Segment Start: Data for analysis

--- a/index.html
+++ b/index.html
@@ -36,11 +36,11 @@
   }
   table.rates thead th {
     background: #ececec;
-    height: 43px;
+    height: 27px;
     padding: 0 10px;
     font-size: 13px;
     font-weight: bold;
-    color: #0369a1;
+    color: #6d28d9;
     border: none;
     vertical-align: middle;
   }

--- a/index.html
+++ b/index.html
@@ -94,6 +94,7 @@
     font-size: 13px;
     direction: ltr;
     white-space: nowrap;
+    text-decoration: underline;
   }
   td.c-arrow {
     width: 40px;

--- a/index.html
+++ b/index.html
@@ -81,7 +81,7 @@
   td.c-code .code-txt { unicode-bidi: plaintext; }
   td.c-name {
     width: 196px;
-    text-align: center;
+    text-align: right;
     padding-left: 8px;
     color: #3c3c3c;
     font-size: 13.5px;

Segment End: Data for analysis

Only the count is needed: the number of lines in the data that include the word "color".

→ **Output for this task**: 3